It wasn’t until my graduate studies that I looked up more theories on the root causes of eating disorders.  One theory dealt with the oppression of women.  A spark went off for me.  During these years, I was in a Catholic school, where women couldn’t be priest, God was considered a man, and most of the fathers of my friends were financially more successful than their wives.  I was also told something along the lines of that once I hit puberty, I would lose athleticism and the boys would gain in.  While this is essentially true to a point, to me it was more of highlight of the other gender discrepancies.  I taped my breast.  I made sure I didn’t get a period.  Depression and anxiety followed.

Depression and anxiety are what happens when we shut out any part of ourselves.

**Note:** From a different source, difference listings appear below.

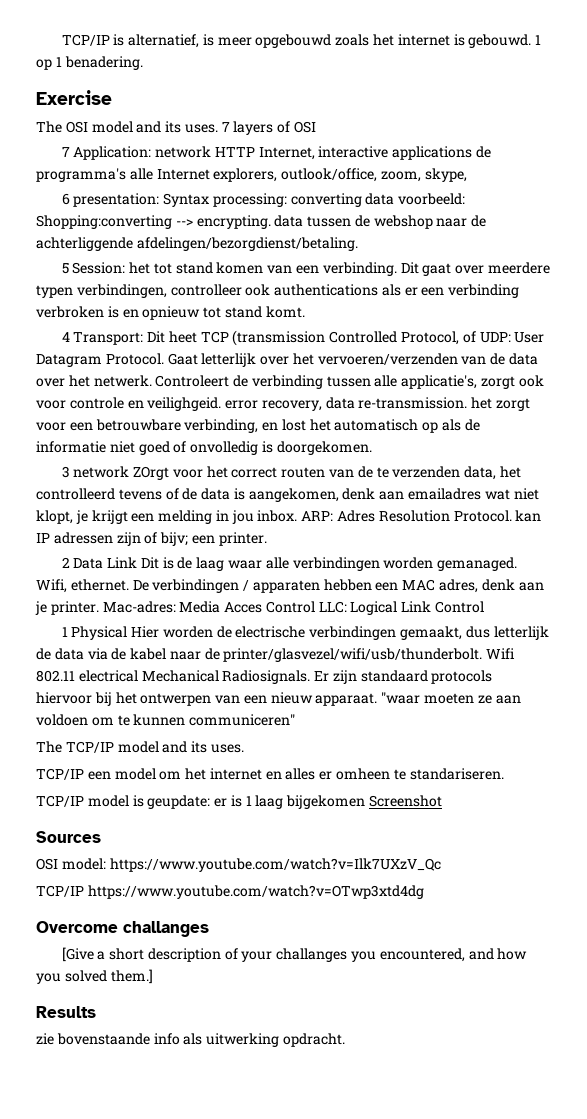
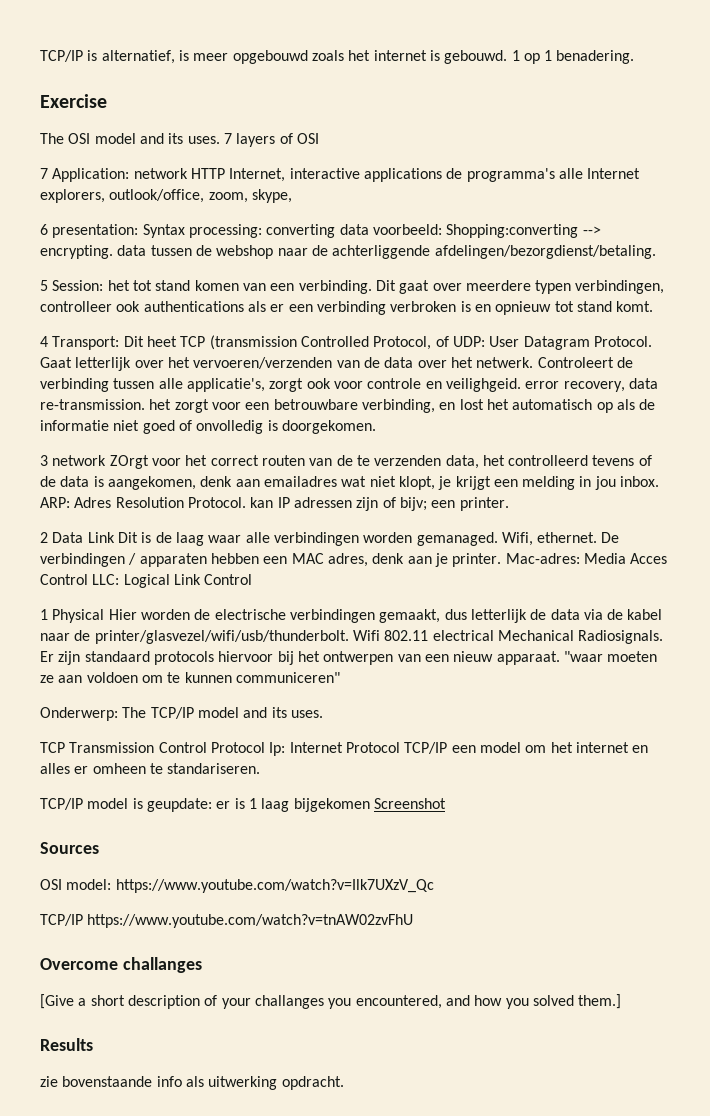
(296, 720) none -> [40,707,118,721] Onderwerp:
(244, 748) none -> [40,742,400,756] TCP Transmission Control Protocol Ip: Internet Protocol
[87,885,424,899] https://www.youtube.com/watch?v=OTwp3xtd4dg -> [87,914,414,928] https://www.youtube.com/watch?v=tnAW02zvFhU

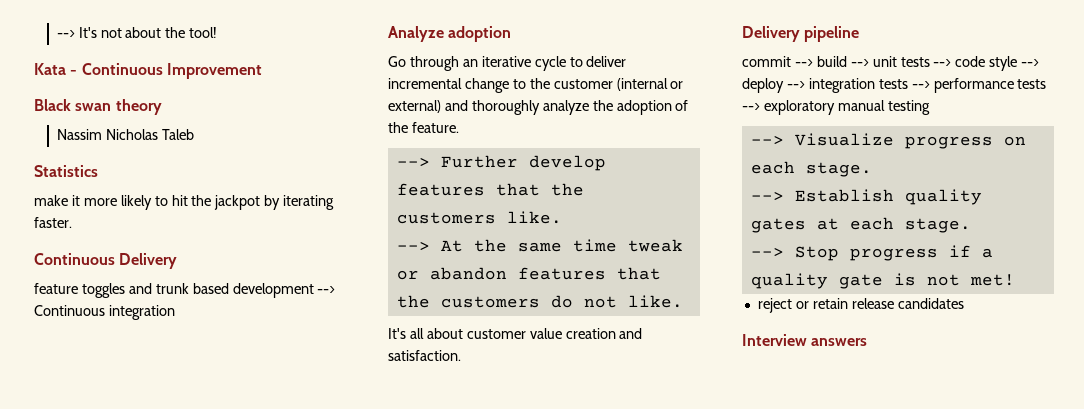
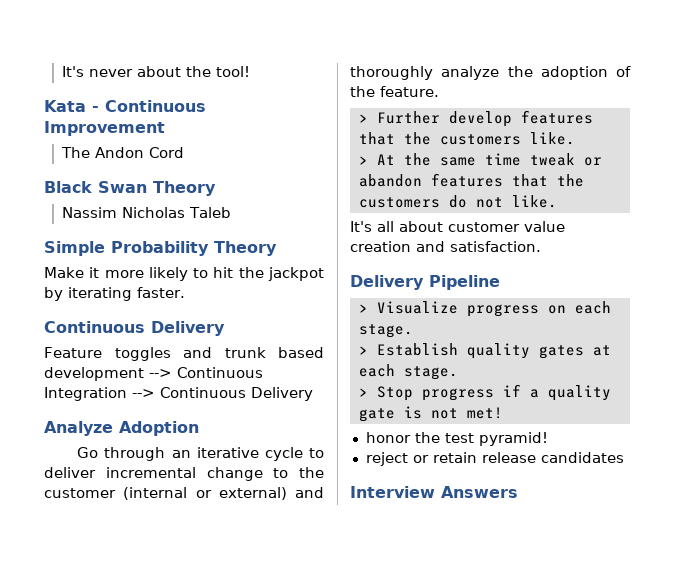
[56,27,122,38] --> It's not -> [61,66,133,77] It's never
(262, 71) none -> [60,147,184,158] // The Andon Cord
[75,99,162,115] swan theory -> [98,181,216,196] Swan Theory
[34,165,98,177] [34,195,68,206] Statistics // make -> [44,241,277,256] [44,267,84,278] Simple Probability Theory // Make
[34,283,78,294] feature -> [44,347,102,358] Feature
[108,305,175,320] integration -> [44,387,313,401] Integration --> Continuous Delivery
[448,26,512,42] adoption -> [119,421,199,436] Adoption
[396,158,430,167] --> -> [358,114,368,123] >
[396,242,430,251] --> -> [358,156,368,165] >
[804,26,860,42] [742,56,1040,71] [742,78,1047,93] [742,100,930,115] [750,136,784,145] pipeline // commit --> build --> unit tests --> code style --> deploy --> integration tests --> performance tests --> exploratory manual testing // --> -> [429,275,500,290] [358,304,368,313] Pipeline // >
[750,192,784,201] --> -> [358,346,368,355] >
[750,248,784,257] --> -> [358,388,368,397] >
(1015, 280) none -> [365,432,548,446] // honor the test pyramid!
[811,338,868,346] answers -> [441,486,518,498] Answers

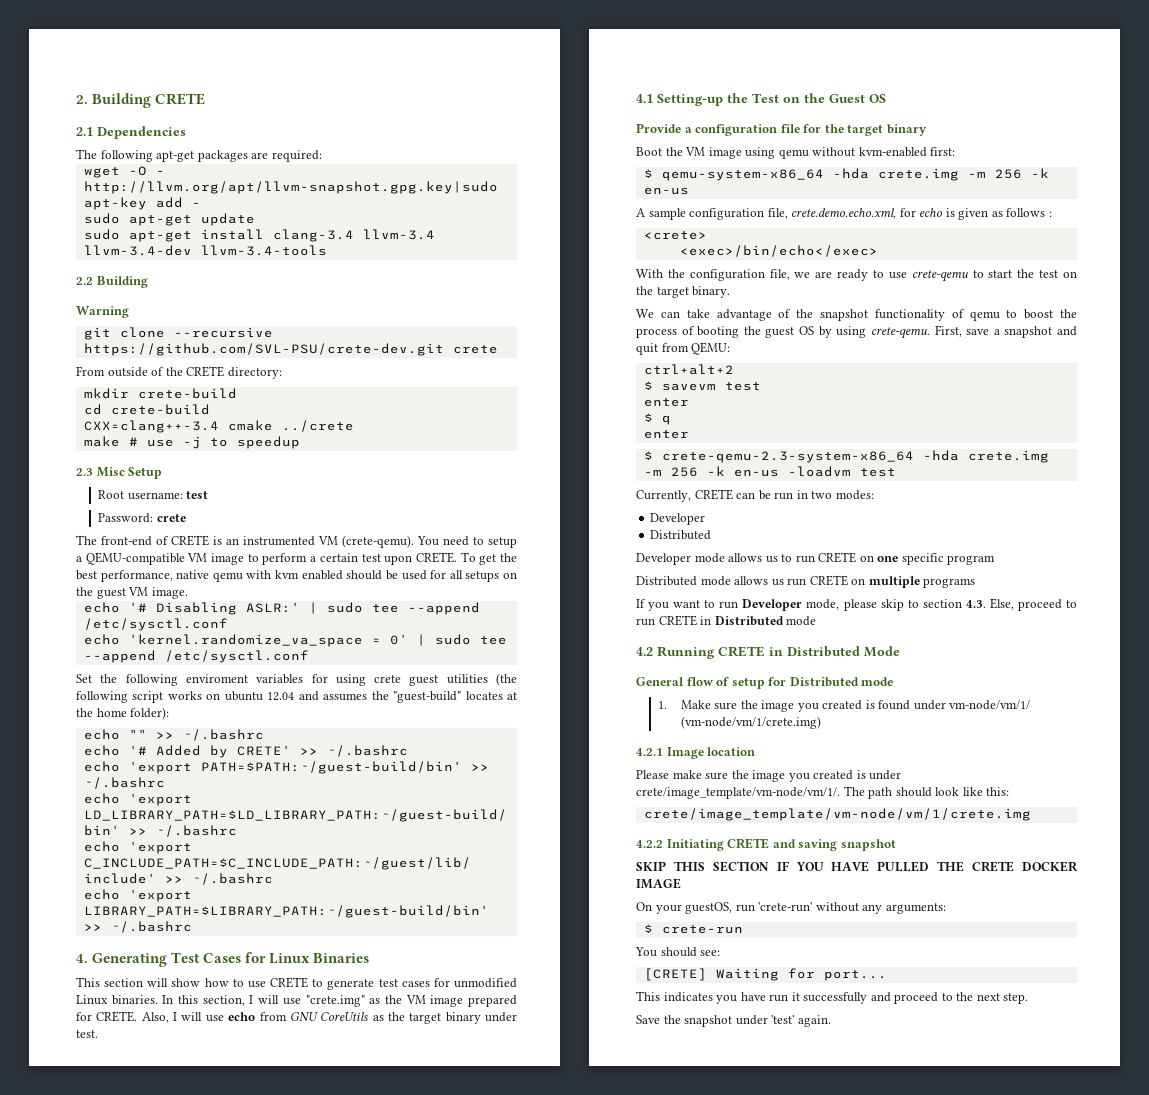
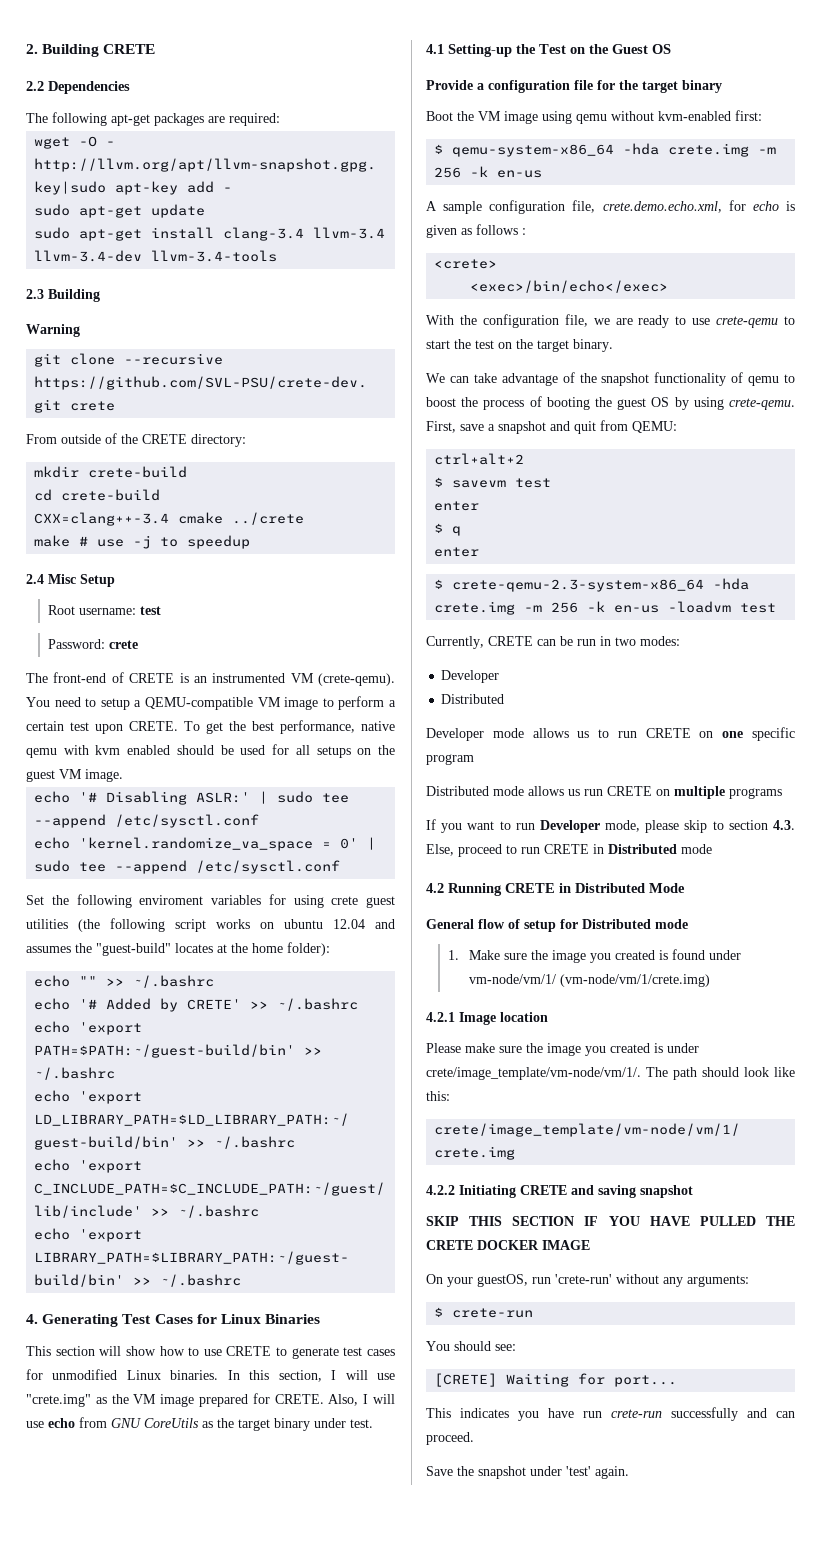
[76,127,93,136] 2.1 -> [26,81,44,91] 2.2
[76,277,93,285] 2.2 -> [26,289,44,299] 2.3
[76,468,93,476] 2.3 -> [26,574,44,584] 2.4
[791,992,800,1001] it -> [611,1409,662,1418] crete-run
[894,992,1029,1004] proceed to the next step. -> [776,1411,795,1418] [426,1432,474,1445] can proceed.

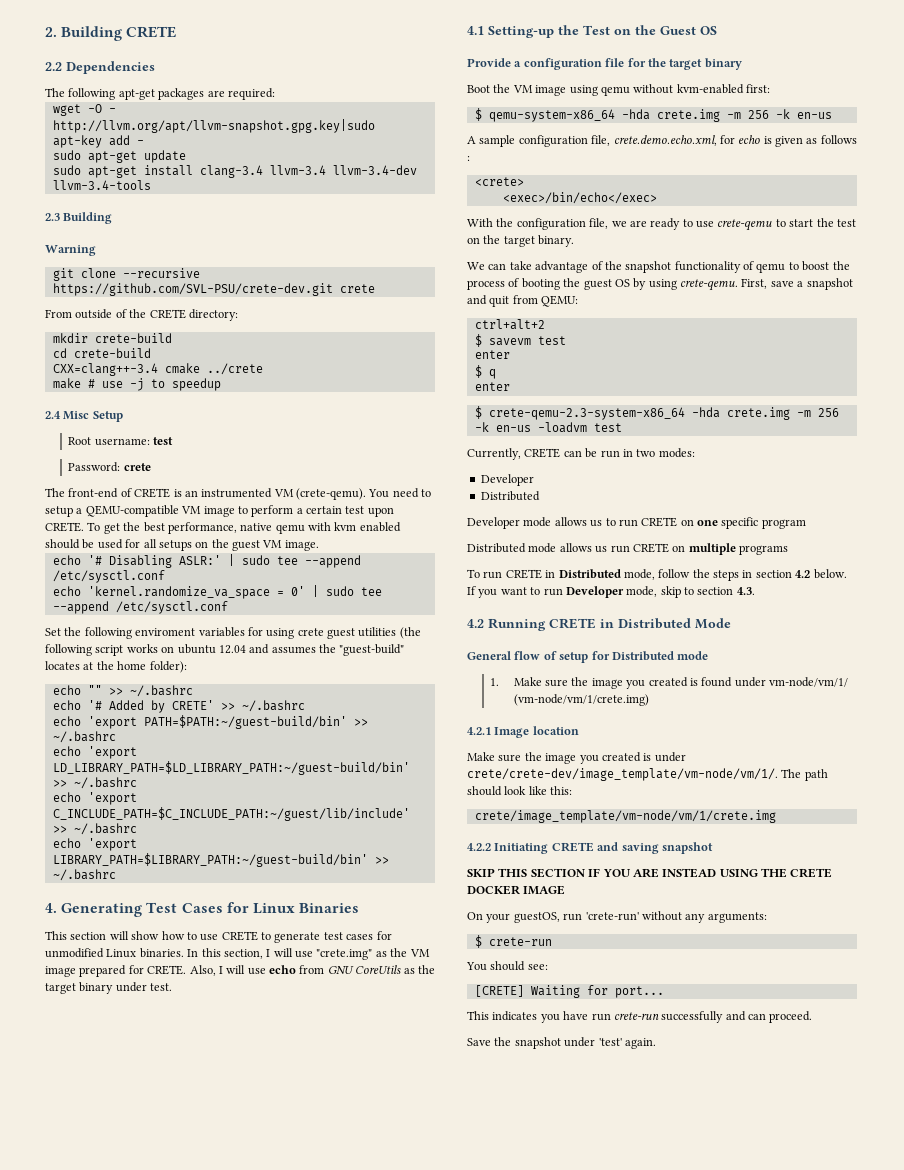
(782, 793) none -> [467,569,847,581] To run CRETE in Distributed mode, follow the steps in section 4.2 below.
[645,820,680,833] please -> (658, 591) none
[426,844,712,857] Else, proceed to run CRETE in Distributed mode -> (755, 591) none
[426,1043,495,1053] Please make -> [467,752,495,761] Make
[426,1067,641,1080] crete/image_template/vm-node/vm/1/. -> [467,768,778,781] crete/crete-dev/image_template/vm-node/vm/1/.
[649,1216,756,1226] HAVE PULLED -> [632,868,758,878] ARE INSTEAD USING

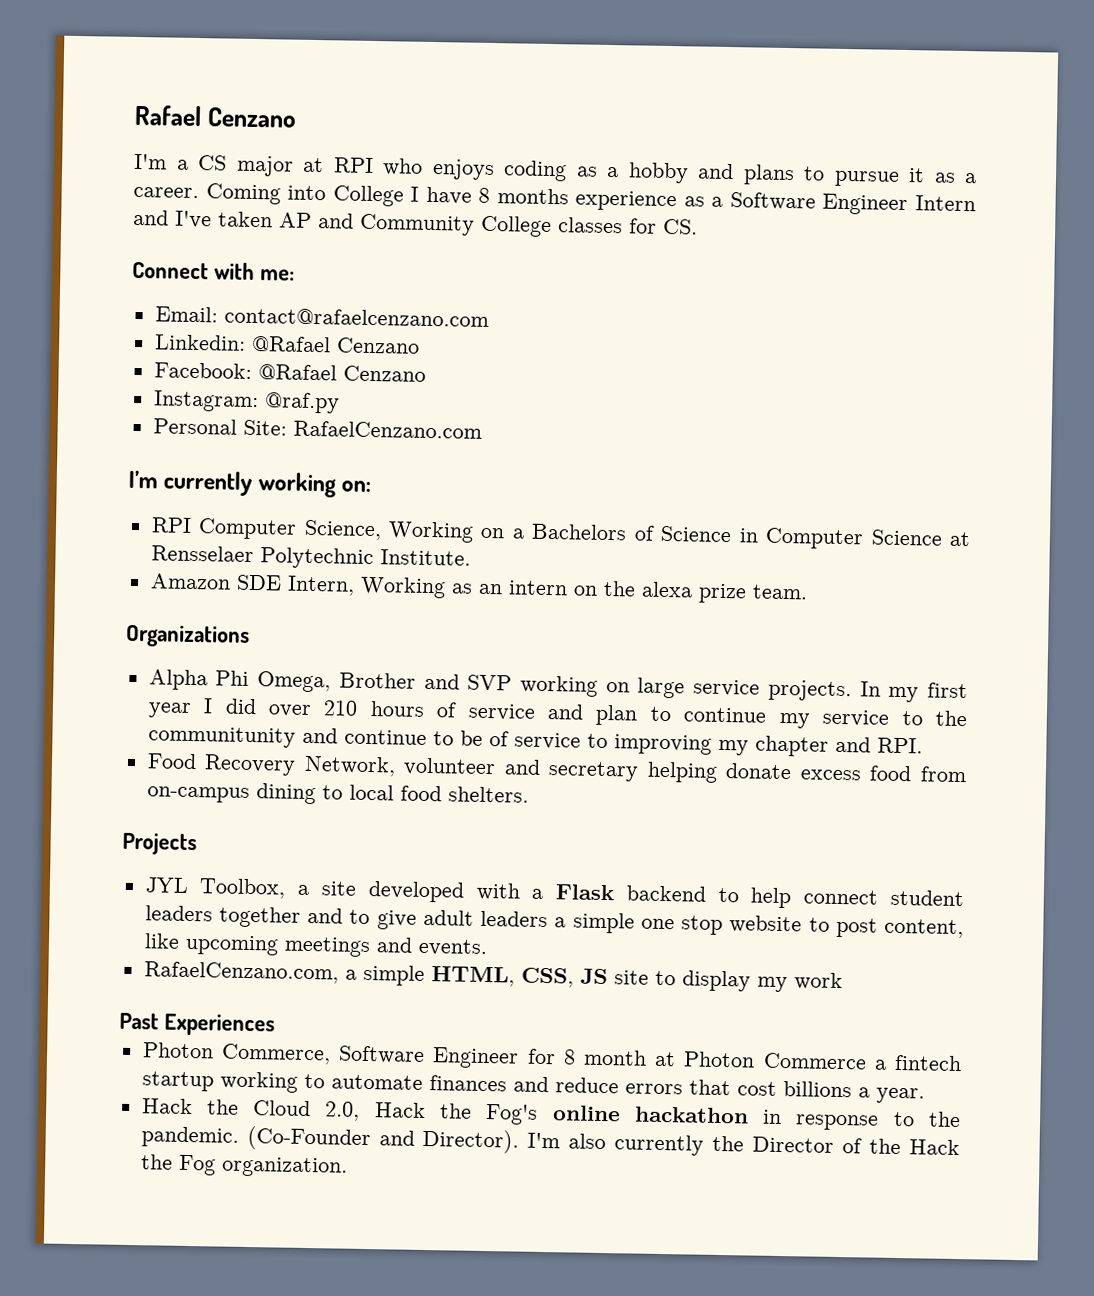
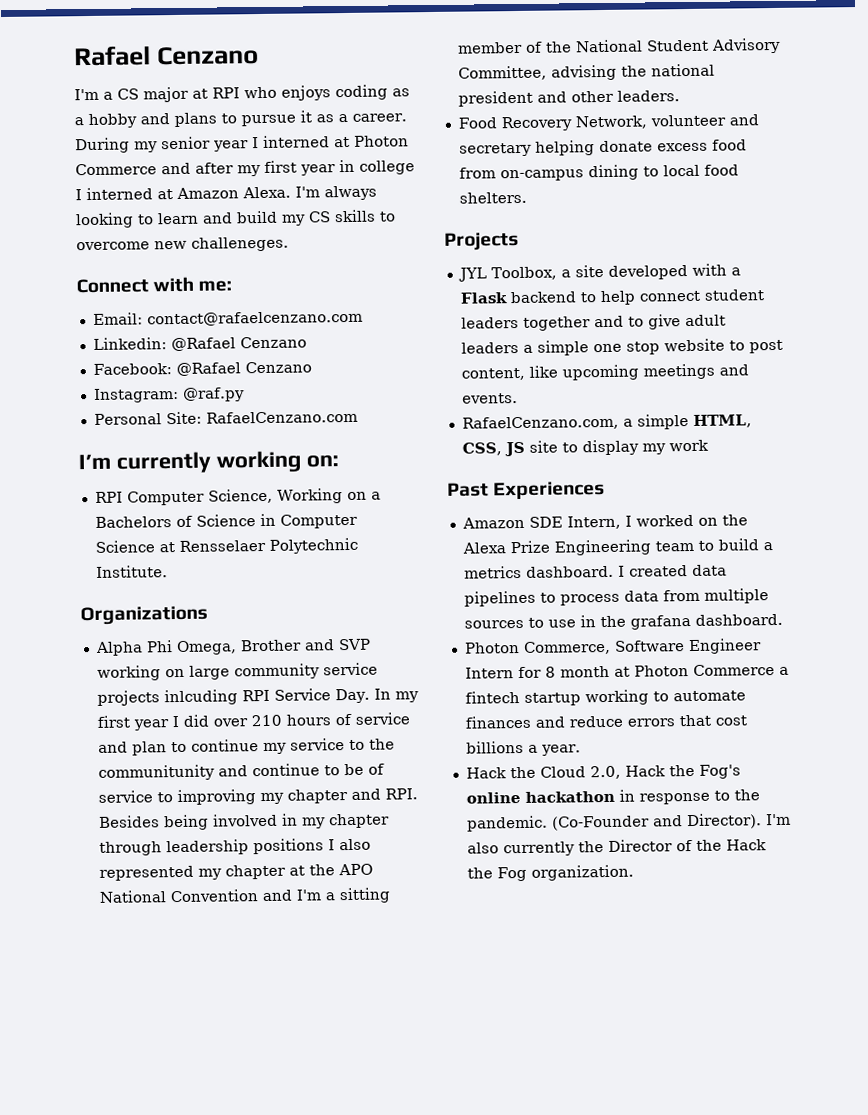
[205,183,977,216] [133,209,698,238] Coming into College I have 8 months experience as a Software Engineer Intern and I've taken AP and Community College classes for CS. -> [75,135,409,154] [75,159,415,177] [75,185,377,201] [75,209,396,229] [76,236,289,252] During my senior year I interned at Photon Commerce and after my first year in college I interned at Amazon Alexa. I'm always looking to learn and build my CS skills to overcome new challeneges.
[149,573,808,604] // Amazon SDE Intern, Working as an intern on the alexa prize team. -> (168, 571) none
[693,679,852,702] service projects. -> [233,662,378,680] [96,688,370,706] community service projects inlcuding RPI Service Day.
(923, 745) none -> [97,813,390,831] [98,838,371,856] [98,863,373,881] [98,887,391,904] [456,37,781,54] [457,63,715,81] [457,90,680,107] Besides being involved in my chapter through leadership positions I also represented my chapter at the APO National Convention and I'm a sitting member of the National Student Advisory Committee, advising the national president and other leaders.
(275, 1025) none -> [461,514,748,530] [461,538,773,556] [463,564,727,579] [463,588,769,607] [463,613,783,630] // Amazon SDE Intern, I worked on the Alexa Prize Engineering team to build a metrics dashboard. I created data pipelines to process data from multiple sources to use in the grafana dashboard.
(520, 1058) none -> [464,667,514,679] Intern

Which leads me to say a little bit about the benefits of equality, especially for an men reading this who’d prefer to hold on to their power.  When women gain equality, everyone gains.  In 3rd world countries, it’s been shown that when women are allowed to start earning an income, the children get educated, the family has enough to eat, and even the marriage strengthens.  Poverty is reduced.  After the 1994 genocide in Rwanda, the country rose back from the ashes by putting women in leadership.  The GDP rose, as well as life expectancy.  In general, there’s less fighting, more talking.  Every gender holds both the masculine and feminine inside of them, in a mostly balanced way.  There’s the empathy and the intellect, the ability to put oneself in another’s shoes and to rationally think through a problem.  One we suppress one, balance and harmony are lost.  With my therapeutic mindset, I would say this most often leads to self-destruction on the individual side.  And when a society does it…well, I don’t need to describe that to you.  So we need to bring women up, to bring everyone up.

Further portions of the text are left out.